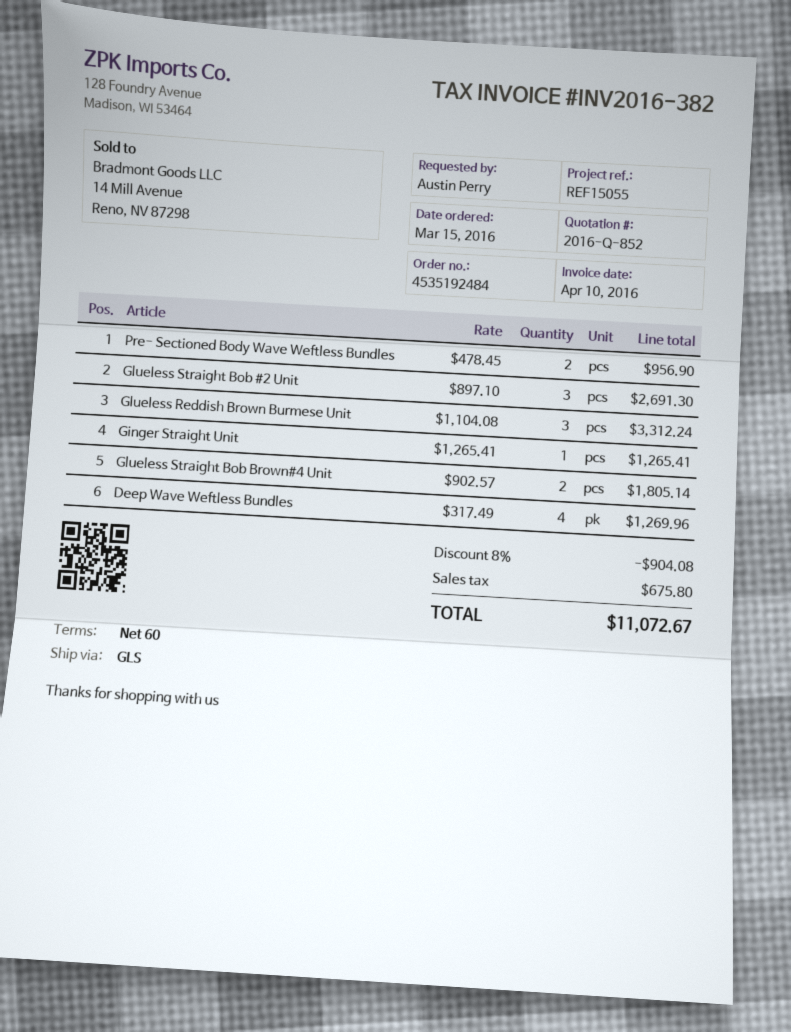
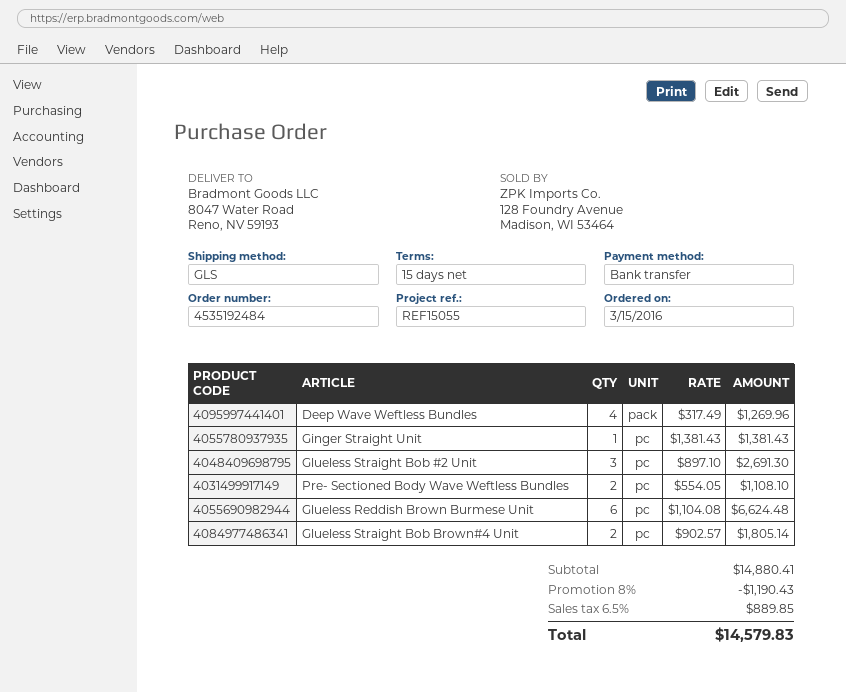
payment terms: 60 days -> 15 days
Pre- Sectioned Body Wave Weftless Bundles: 2 x 478.45 = 956.90 -> 2 x 554.05 = 1108.10
Glueless Reddish Brown Burmese Unit: 3 x 1104.08 = 3312.24 -> 6 x 1104.08 = 6624.48
Ginger Straight Unit: 1 x 1265.41 = 1265.41 -> 1 x 1381.43 = 1381.43
discount: 8% = 904.08 -> 8% = 1190.43
tax: 675.80 -> 889.85
total: 11072.67 -> 14579.83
☆ ☆ ☆
- [Work required]:
Output the records above exactly, omitting the pictures.

- [Answer section]:
payment terms: 60 days -> 15 days
Pre- Sectioned Body Wave Weftless Bundles: 2 x 478.45 = 956.90 -> 2 x 554.05 = 1108.10
Glueless Reddish Brown Burmese Unit: 3 x 1104.08 = 3312.24 -> 6 x 1104.08 = 6624.48
Ginger Straight Unit: 1 x 1265.41 = 1265.41 -> 1 x 1381.43 = 1381.43
discount: 8% = 904.08 -> 8% = 1190.43
tax: 675.80 -> 889.85
total: 11072.67 -> 14579.83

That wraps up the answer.